(Collection entries)
-=-=-=-=-
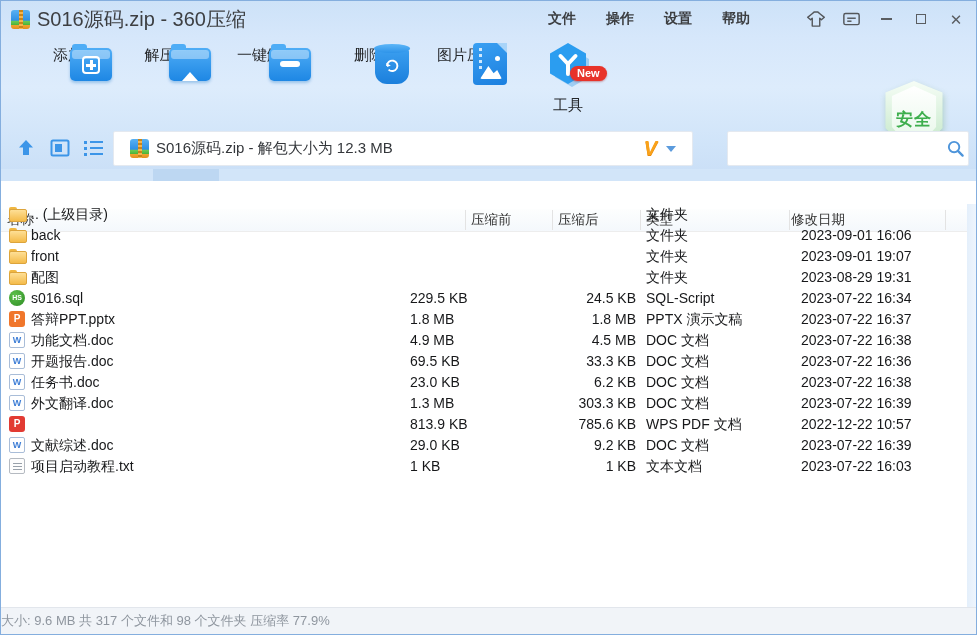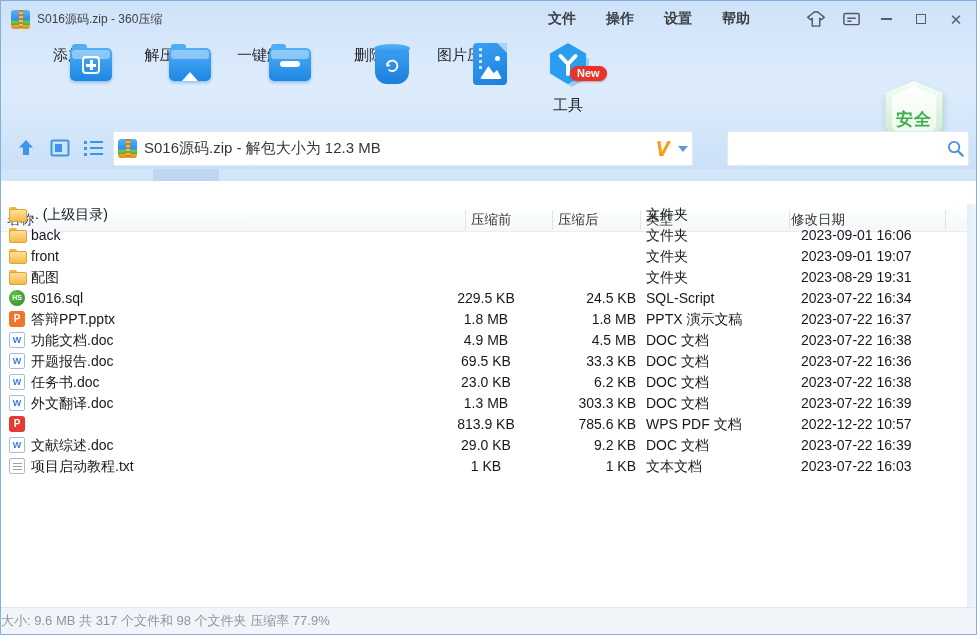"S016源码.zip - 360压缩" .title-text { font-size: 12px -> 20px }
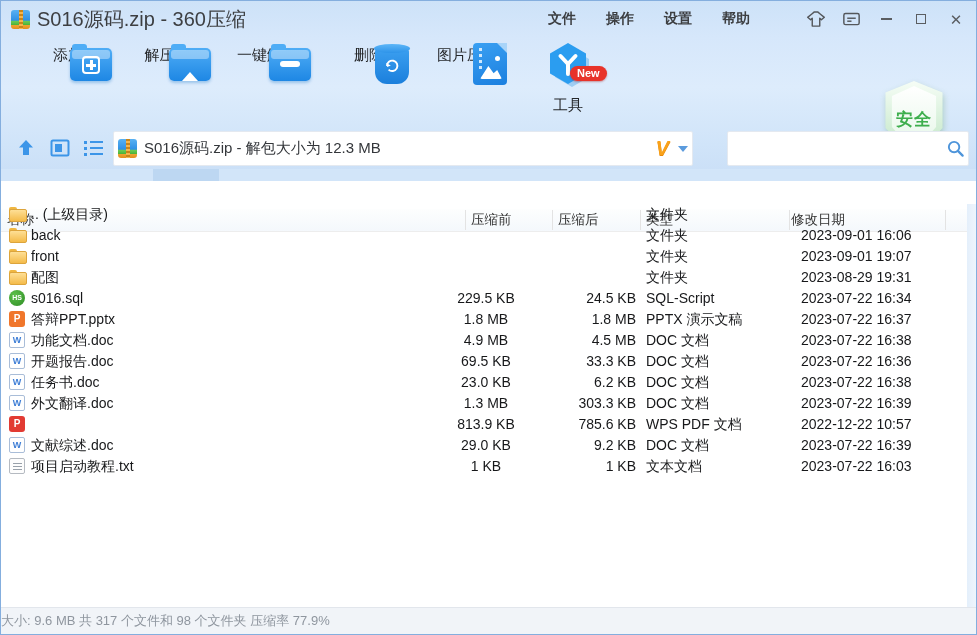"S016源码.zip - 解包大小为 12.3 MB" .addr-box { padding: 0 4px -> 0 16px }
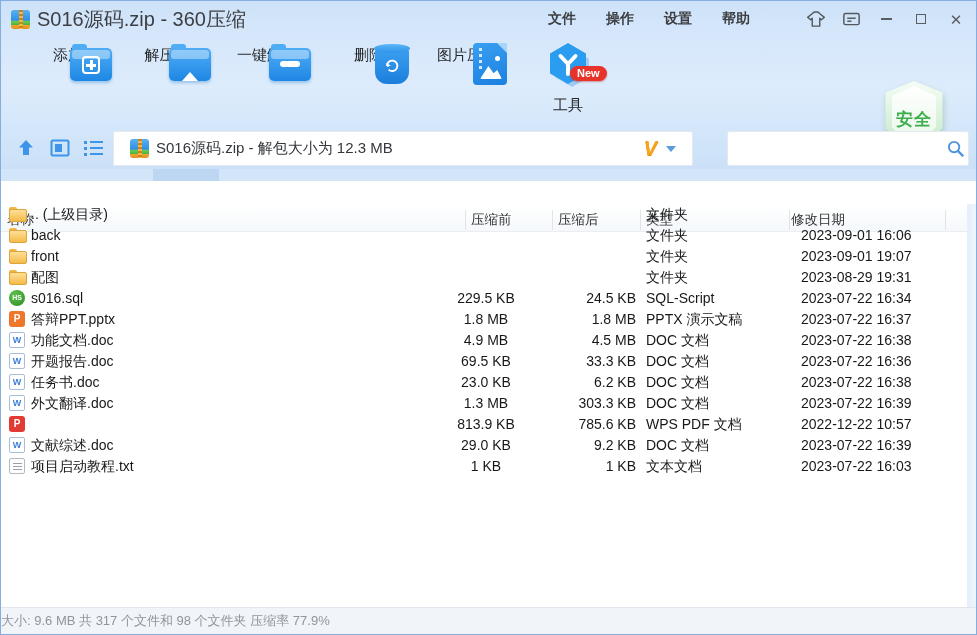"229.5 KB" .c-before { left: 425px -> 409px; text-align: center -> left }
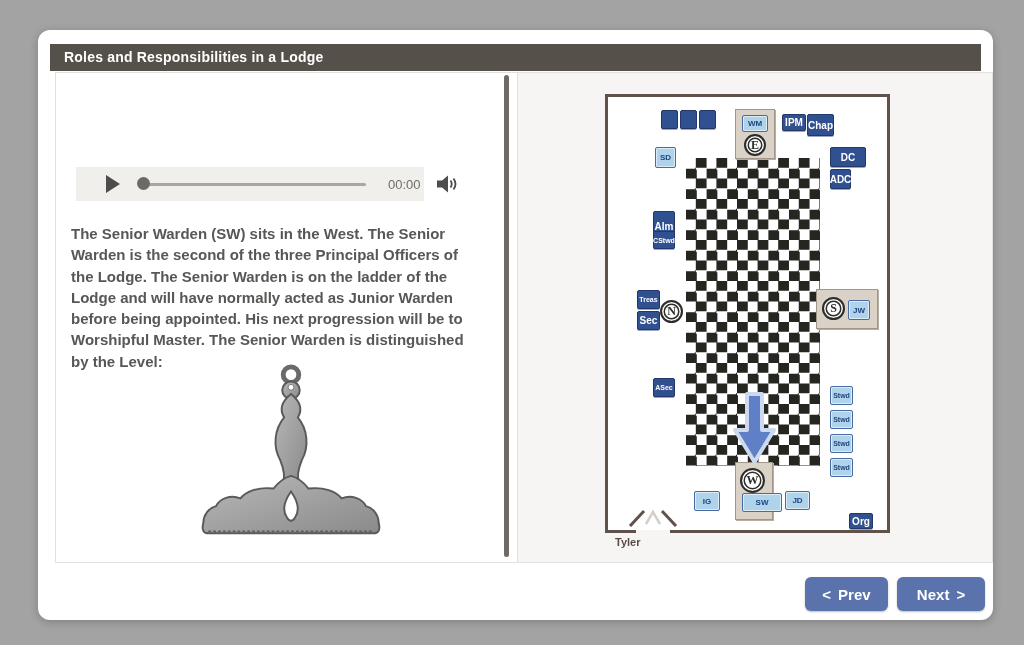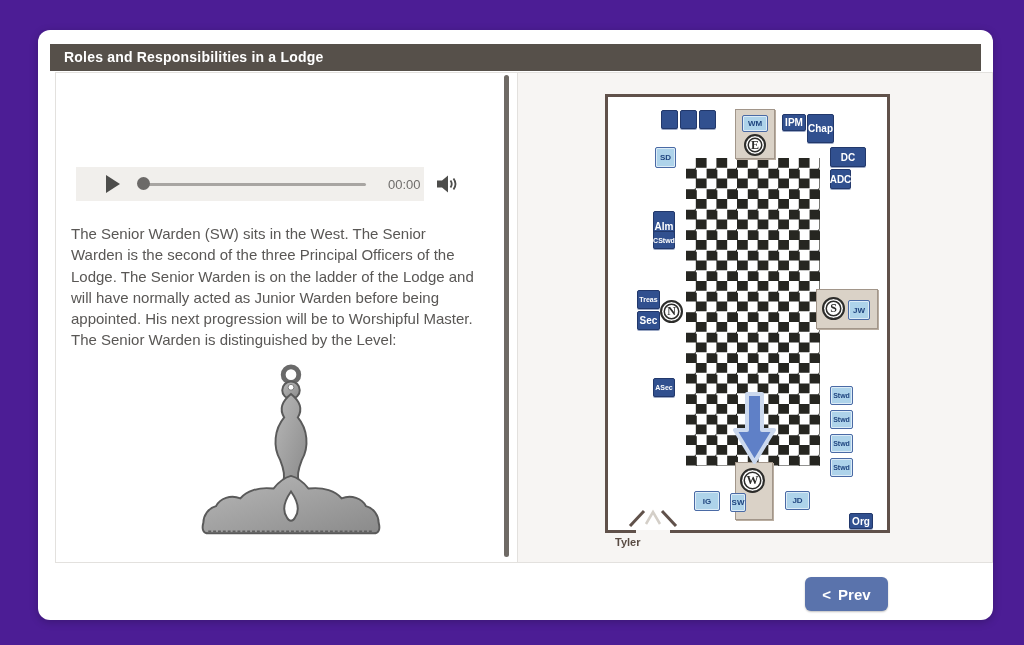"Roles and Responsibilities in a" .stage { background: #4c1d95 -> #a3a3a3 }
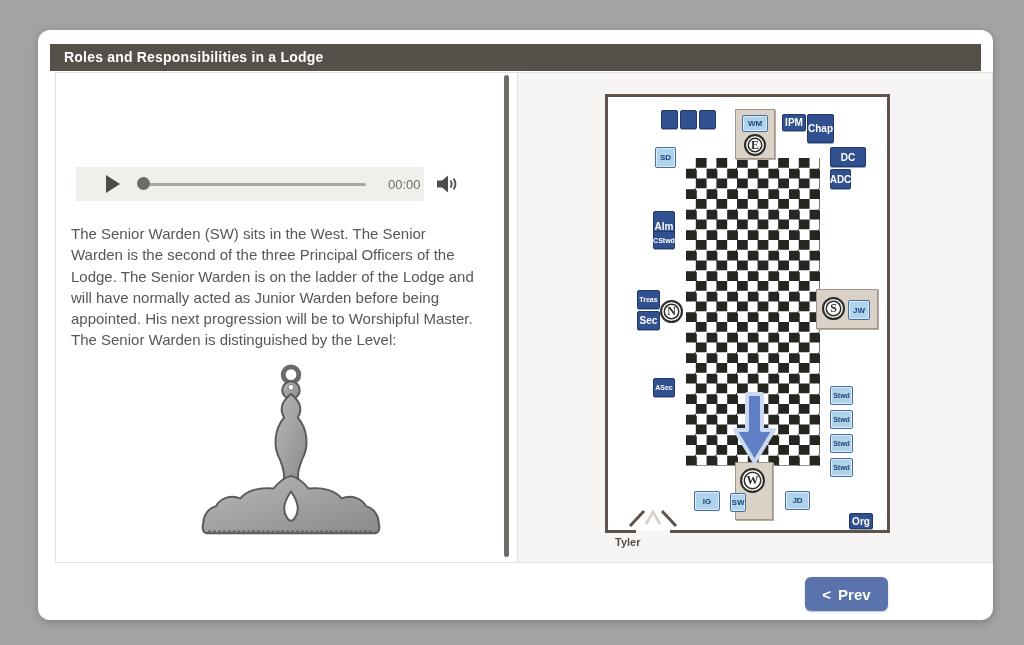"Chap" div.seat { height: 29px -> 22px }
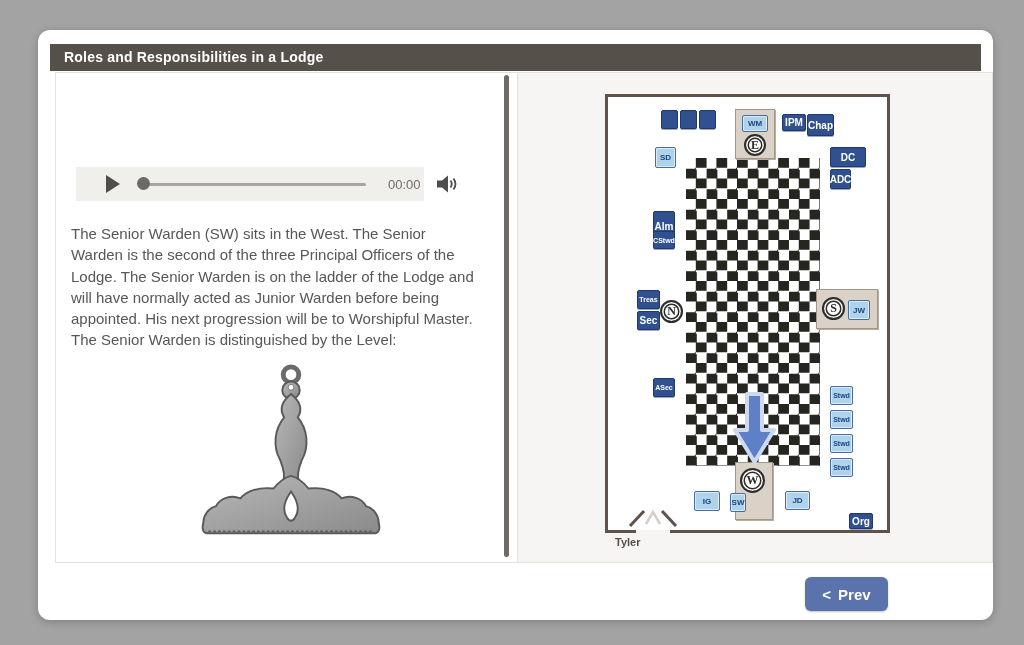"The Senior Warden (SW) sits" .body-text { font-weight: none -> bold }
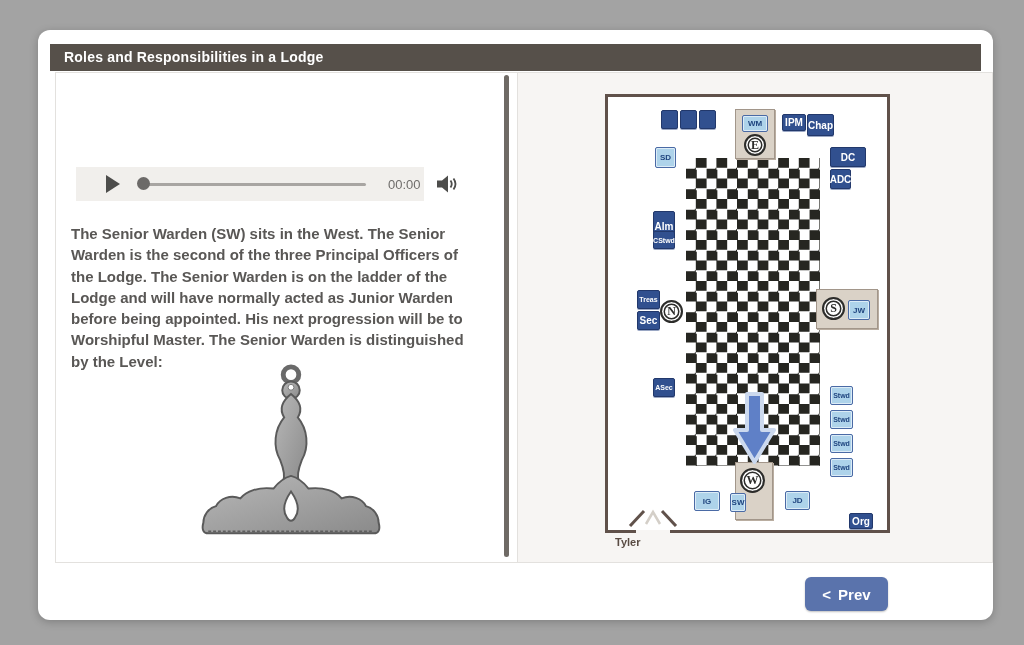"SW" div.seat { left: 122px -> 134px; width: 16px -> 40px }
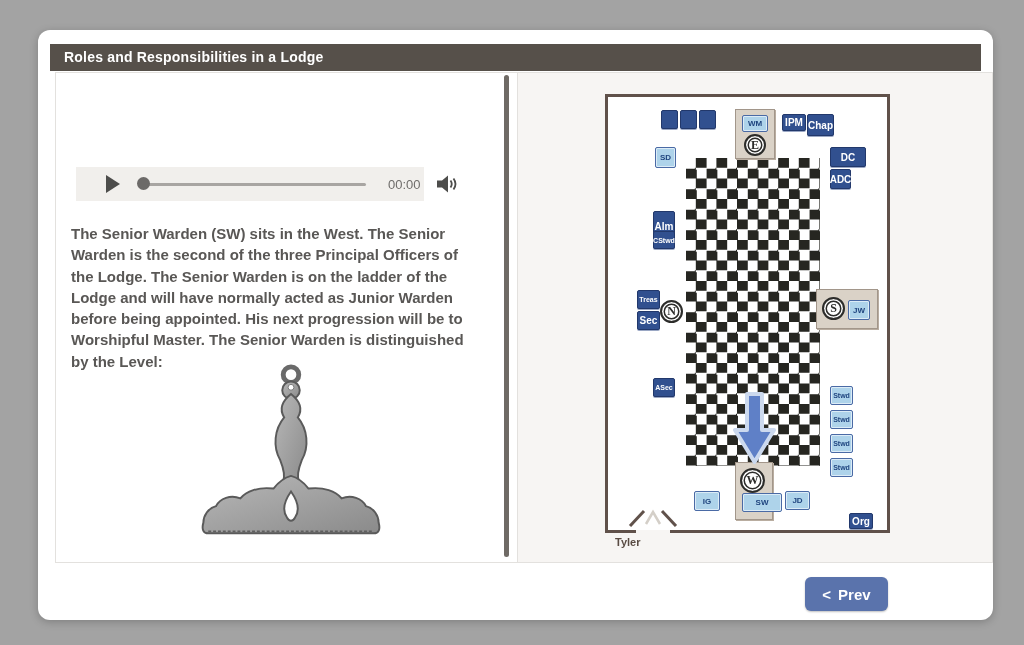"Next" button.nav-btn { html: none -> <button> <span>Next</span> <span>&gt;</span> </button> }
-=-=-=-=-
Task directions »
Reproduce exactly the part of the records above that begins at the line holding "Senior Warden (SW)" and ends at the final line, both included, leaving out the pictures.

Task response »
"The Senior Warden (SW) sits" .body-text { font-weight: none -> bold }
"SW" div.seat { left: 122px -> 134px; width: 16px -> 40px }
"Next" button.nav-btn { html: none -> <button> <span>Next</span> <span>&gt;</span> </button> }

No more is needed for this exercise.